_ASSIGNMENT:_
Output only the lines that run from the line holding "Capa elasticos para projetos lombada 7 cm cinza: 1" to the end of the entries, both ends included, and skip the pictures.

_Items listed in a dataset:_
╔══

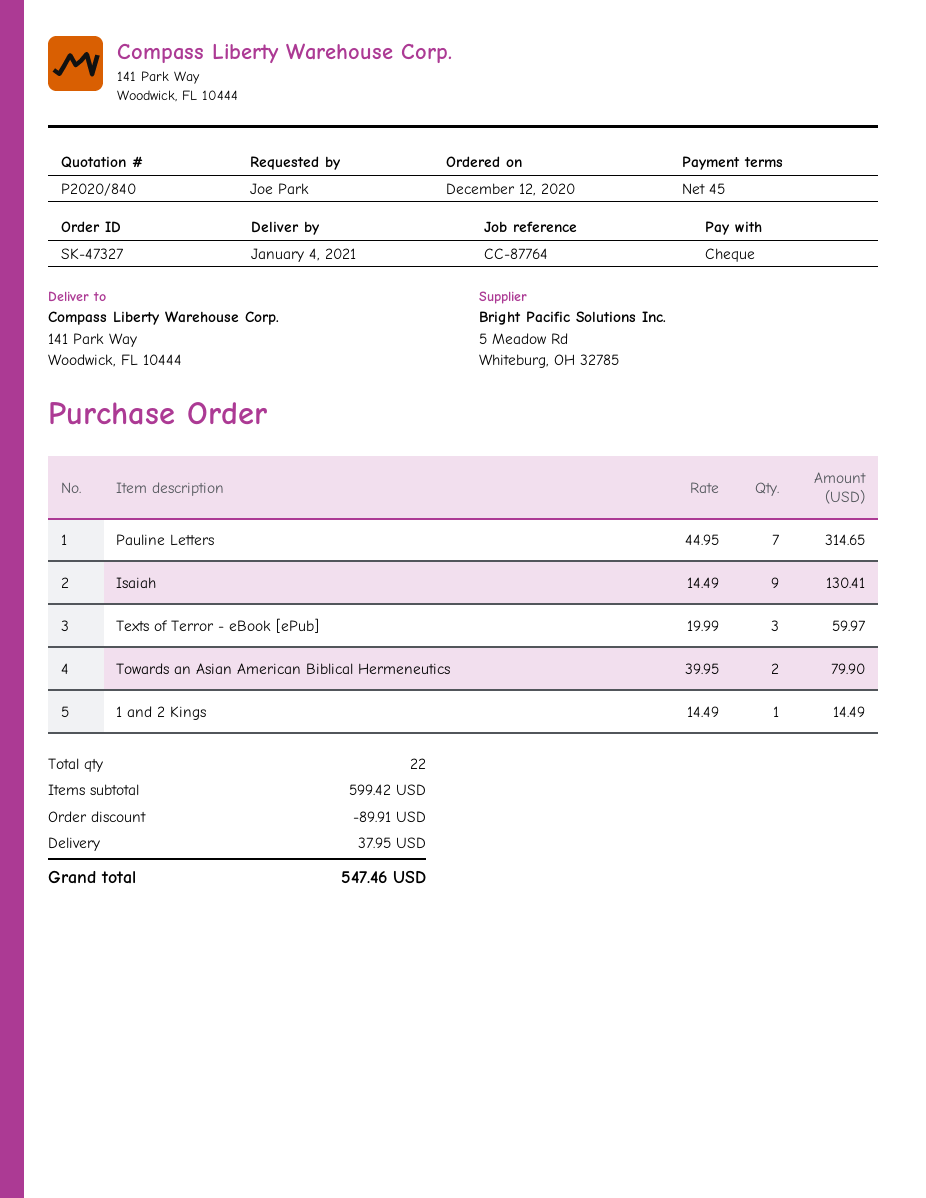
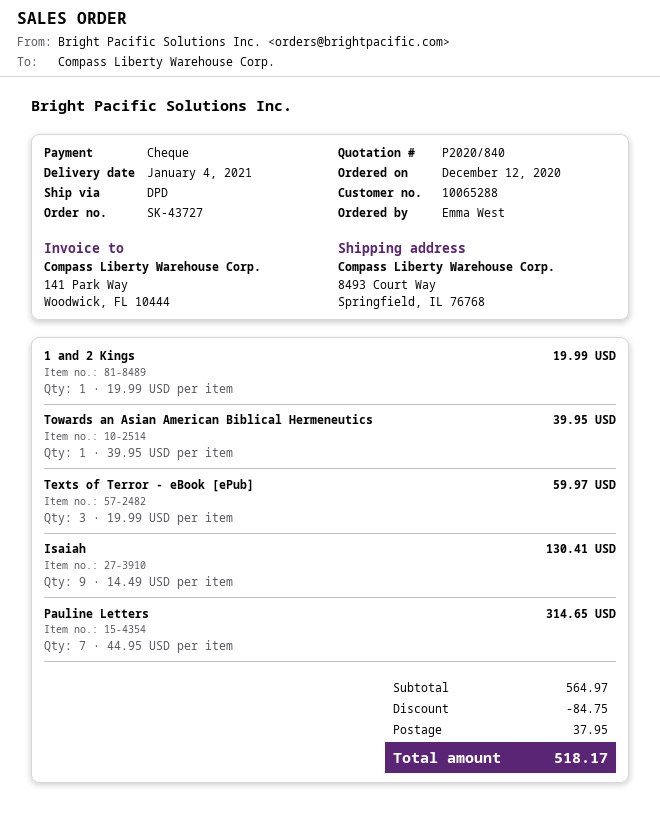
order number: SK-47327 -> SK-43727
ordered by: Joe Park -> Emma West
ship to: 141 Park Way, Woodwick, FL 10444 -> 8493 Court Way, Springfield, IL 76768
Towards an Asian American Biblical Hermeneutics: 2 x 39.95 = 79.90 -> 1 x 39.95 = 39.95
1 and 2 Kings: 1 x 14.49 = 14.49 -> 1 x 19.99 = 19.99
subtotal: 599.42 -> 564.97
discount: 89.91 -> 84.75
total: 547.46 -> 518.17

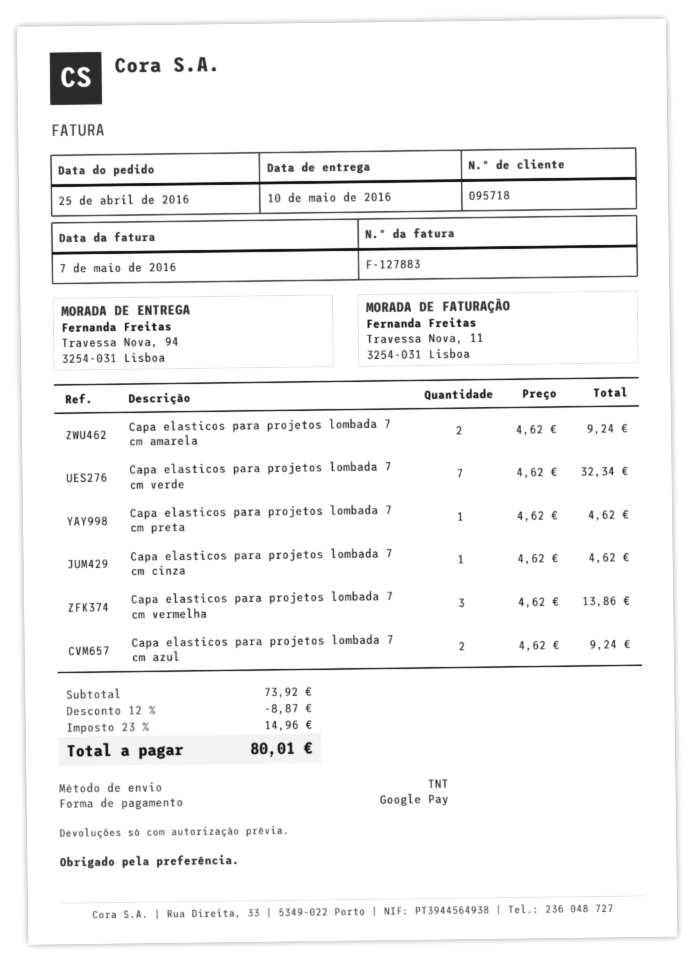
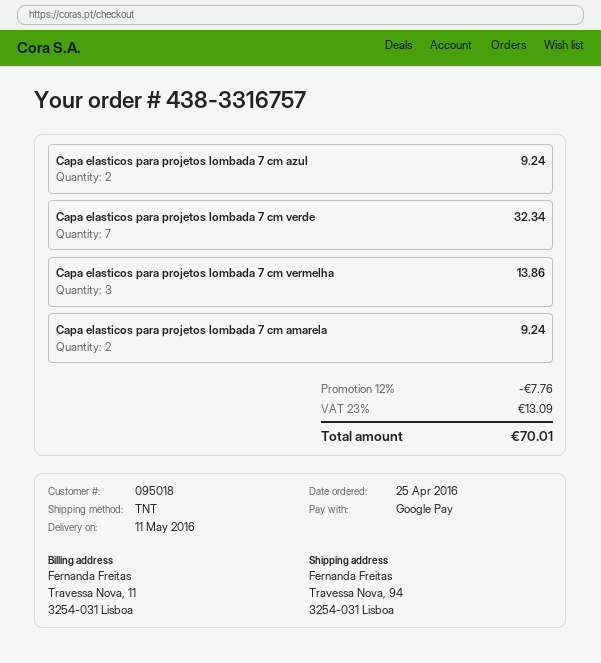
delivery date: 2016-05-10 -> 2016-05-11
customer number: 095718 -> 095018
Capa elasticos para projetos lombada 7 cm preta: 1 for 4.62 -> none
Capa elasticos para projetos lombada 7 cm cinza: 1 for 4.62 -> none
discount: 12% = 8.87 -> 12% = 7.76
tax: 23% = 14.96 -> 23% = 13.09
total: 80.01 -> 70.01

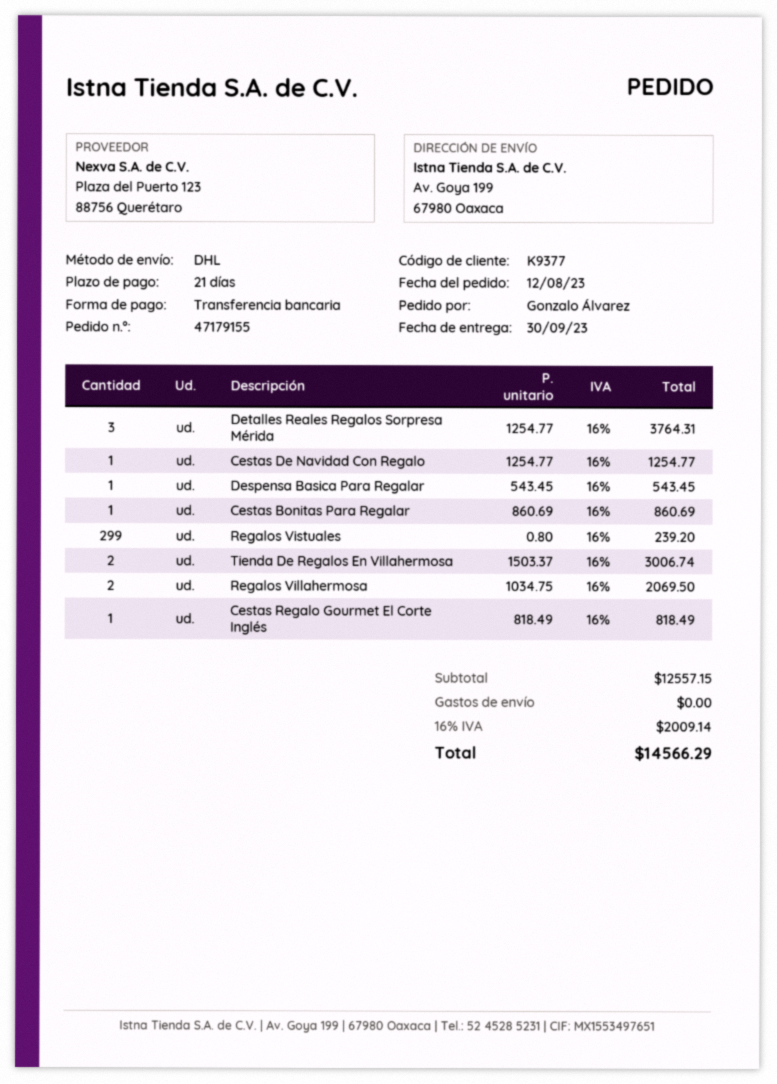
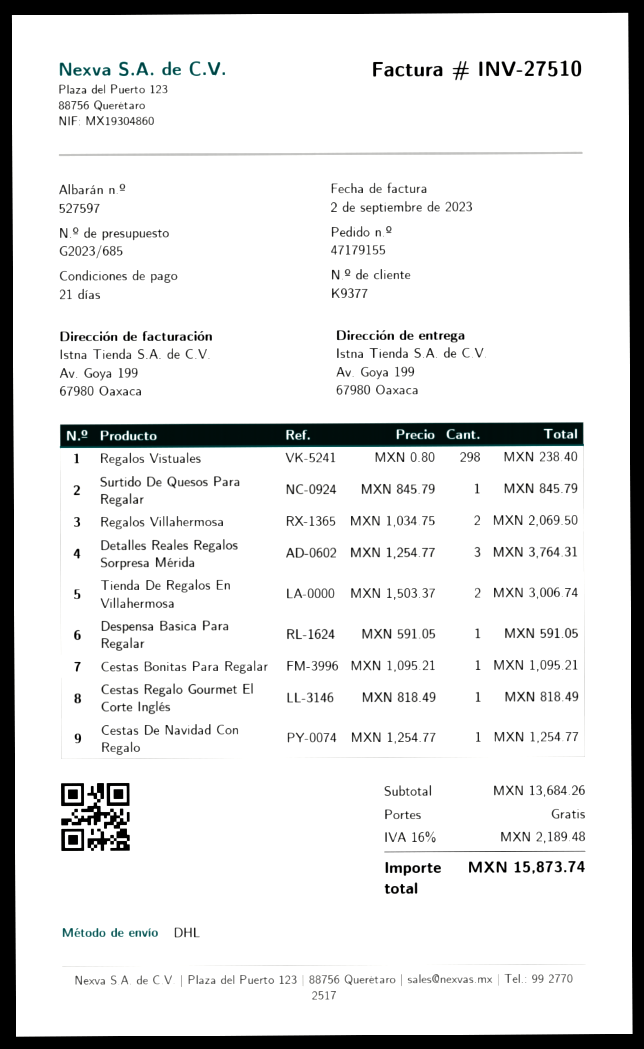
Despensa Basica Para Regalar: 1 x 543.45 = 543.45 -> 1 x 591.05 = 591.05
Cestas Bonitas Para Regalar: 1 x 860.69 = 860.69 -> 1 x 1095.21 = 1095.21
Regalos Vistuales: 299 x 0.80 = 239.20 -> 298 x 0.80 = 238.40
Surtido De Quesos Para Regalar: none -> 1 x 845.79 = 845.79
subtotal: 12557.15 -> 13684.26
tax: 16% = 2009.14 -> 16% = 2189.48
total: 14566.29 -> 15873.74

╚══

_SOLUTION:_
Capa elasticos para projetos lombada 7 cm cinza: 1 for 4.62 -> none
discount: 12% = 8.87 -> 12% = 7.76
tax: 23% = 14.96 -> 23% = 13.09
total: 80.01 -> 70.01

Despensa Basica Para Regalar: 1 x 543.45 = 543.45 -> 1 x 591.05 = 591.05
Cestas Bonitas Para Regalar: 1 x 860.69 = 860.69 -> 1 x 1095.21 = 1095.21
Regalos Vistuales: 299 x 0.80 = 239.20 -> 298 x 0.80 = 238.40
Surtido De Quesos Para Regalar: none -> 1 x 845.79 = 845.79
subtotal: 12557.15 -> 13684.26
tax: 16% = 2009.14 -> 16% = 2189.48
total: 14566.29 -> 15873.74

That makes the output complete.